The women of the Famous Five included Emily Murphy, Henrietta Muir Edwards, Nellie McClung, Louise McKinney, and Irene Parlby. These five women represent iconic powerful movements and change within Canada, as they devoted their lives to advocacy in the 1880s, through to the 1890s. As the group first convened in Alberta, the five were initially referred to as The Alberta Five by the media. However, as a result of the group's importance to Canada as a whole, the group was eventually referred to as The Famous Five.

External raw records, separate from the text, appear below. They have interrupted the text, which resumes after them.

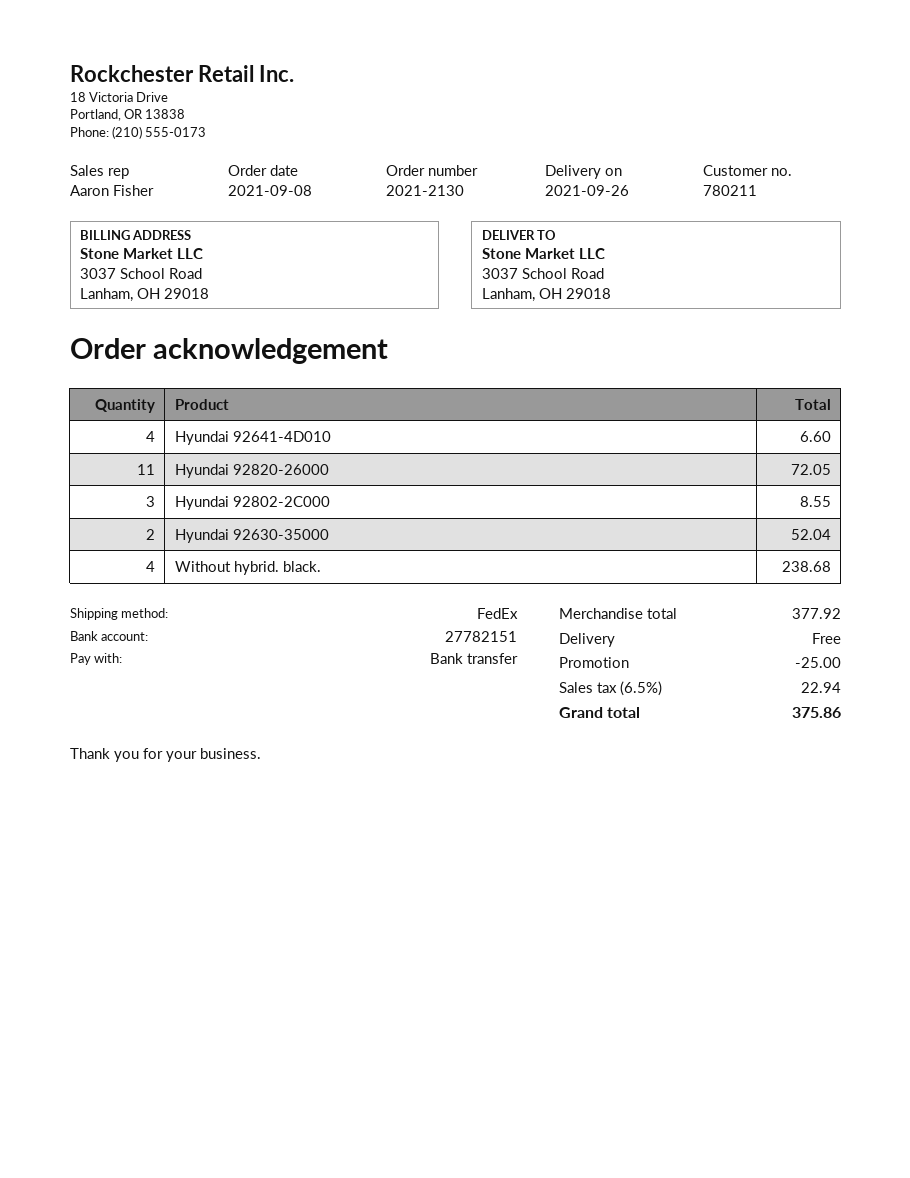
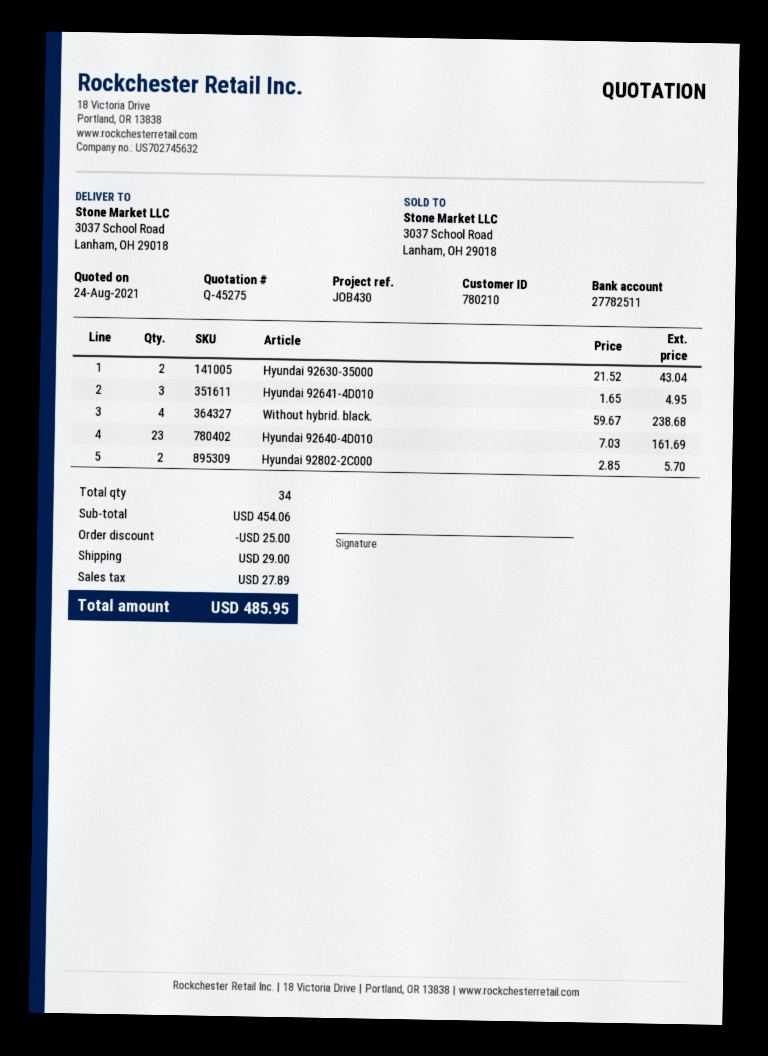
customer number: 780211 -> 780210
bank account: 27782151 -> 27782511
Hyundai 92641-4D010: 4 for 6.60 -> 3 for 4.95
Hyundai 92820-26000: 11 for 72.05 -> none
Hyundai 92802-2C000: 3 for 8.55 -> 2 for 5.70
Hyundai 92630-35000: 2 for 52.04 -> 2 for 43.04
Hyundai 92640-4D010: none -> 23 for 161.69
subtotal: 377.92 -> 454.06
shipping: 0.00 -> 29.00
tax: 22.94 -> 27.89
total: 375.86 -> 485.95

===Henrietta Muir Edwards===

Henrietta Muir Edwards, author and researcher on women's topics, held an influence within the National Council of Women of Canada and held chairmanship of the Committee in Law in the National Council of Women for more than 35 years. She was also a Red Cross leader during World War I. Edwards was the secretary of the National Subcommittee which focused on thrift and economy in Canadian homes. She was also a founding member of the Victorian Order of Nurses.

===Nellie McClung===

Nellie McClung's jobs in her lifetime included teacher, author, public speaker, temperance activist, internationally known women's rights activist, and politician {Warne, Literature as Pulpit]. In 1918, she was a member of the Dominion War Council and the only woman representative at the League of Nations. McClung famously said "I‘ve never thought minding my own business is much of a virtue. Too often it‘s just an excuse for not taking action when action needs taking!". She represented Canada at the Ecumenical Council of the Methodist church in 1921 and was the first woman on the Canadian Broadcasting Corporation Board of the Governors. In 1921, McClung was elected to the Alberta legislature as an MLA in Edmonton for the Liberal Party. She served one term, not being re-elected in 1926. She was a member of the Political Equality League of Manitoba, and she played the leading role in the Mock Parliament held on January 29, 1914, at the Walker Theatre in Winnipeg, which humorously discussed Votes for Men . In the 1960s, after McClung's name had not been mentioned for nearly a decade, feminists had rediscovered and had given McClung and the famous five their fame. McClung was very well known for her passion for the independence of women and her drive in order to achieve the rights women deserve.

===Louise McKinney===

Louise McKinney became one of the first two women elected to a legislature in the British Empire, and the first to take her seat. She was a founder of the Woman's Christian Temperance Union in Alberta and the West – she was the organization's vice-president for more than 22 years beginning in 1906 – and regularly attended World Meetings of the WCTU. She signed the appeal to the Privy Council in 1929. In 1931, she became president of the Canadian Union, Woman's Christian Temperance Union. McKinney was also named to be Commissioner for the first General Council of the United Church of Canada, and was the only woman to sign the Basis of Union.

===Emily Murphy===

Emily Murphy stood out among the Famous Five, as she was the British Empire's first female judge. Emily was appointed to the office of Magistrate of the Edmonton Juvenile Court in 1916, and later became the magistrate of the newly created Women's Court. At the time, no woman had held such a position, and many men objected.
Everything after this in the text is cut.